Problem statement —
Exact transcription of the data below is required, without the images.

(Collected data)
::::
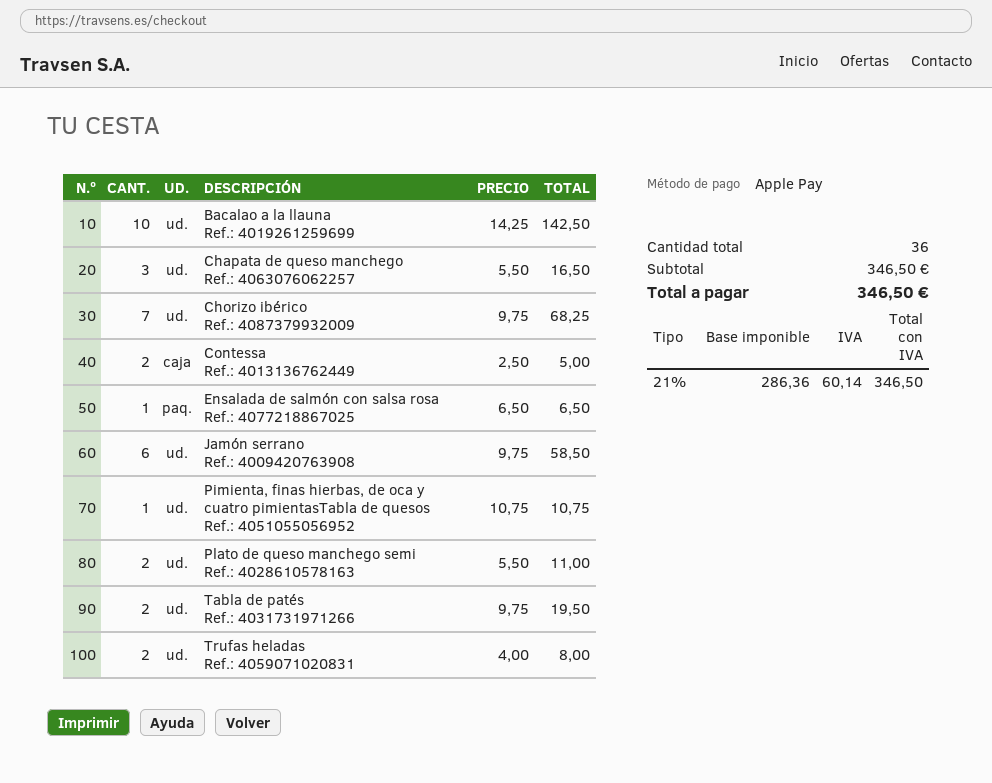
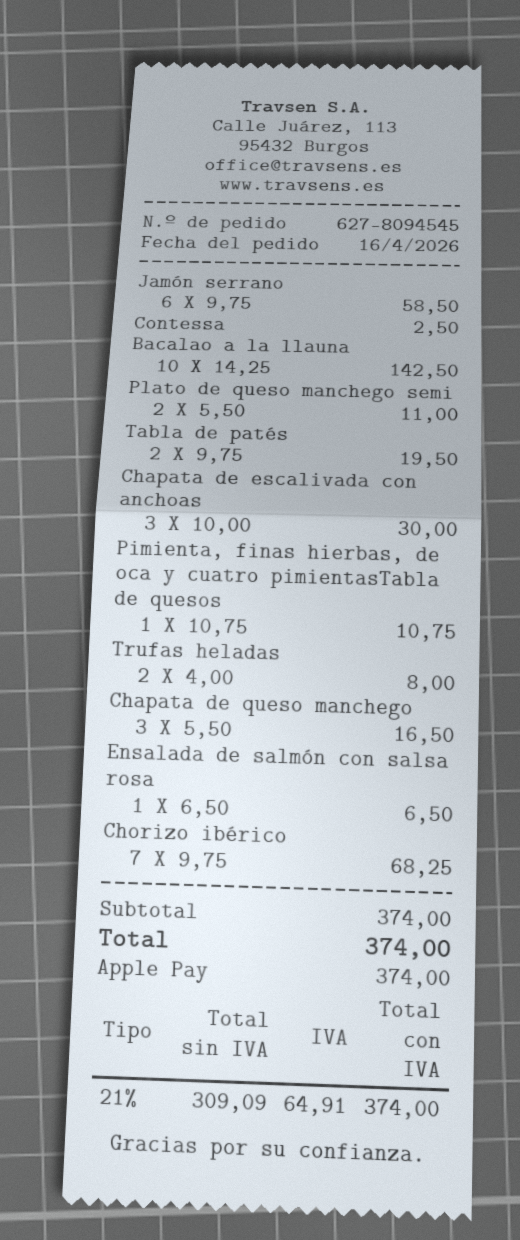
Contessa: 2 x 2.50 = 5.00 -> 1 x 2.50 = 2.50
Chapata de escalivada con anchoas: none -> 3 x 10.00 = 30.00
subtotal: 346.50 -> 374.00
net: 286.36 -> 309.09
tax: 21% = 60.14 -> 21% = 64.91
total: 346.50 -> 374.00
::::
Answer for the task —
Contessa: 2 x 2.50 = 5.00 -> 1 x 2.50 = 2.50
Chapata de escalivada con anchoas: none -> 3 x 10.00 = 30.00
subtotal: 346.50 -> 374.00
net: 286.36 -> 309.09
tax: 21% = 60.14 -> 21% = 64.91
total: 346.50 -> 374.00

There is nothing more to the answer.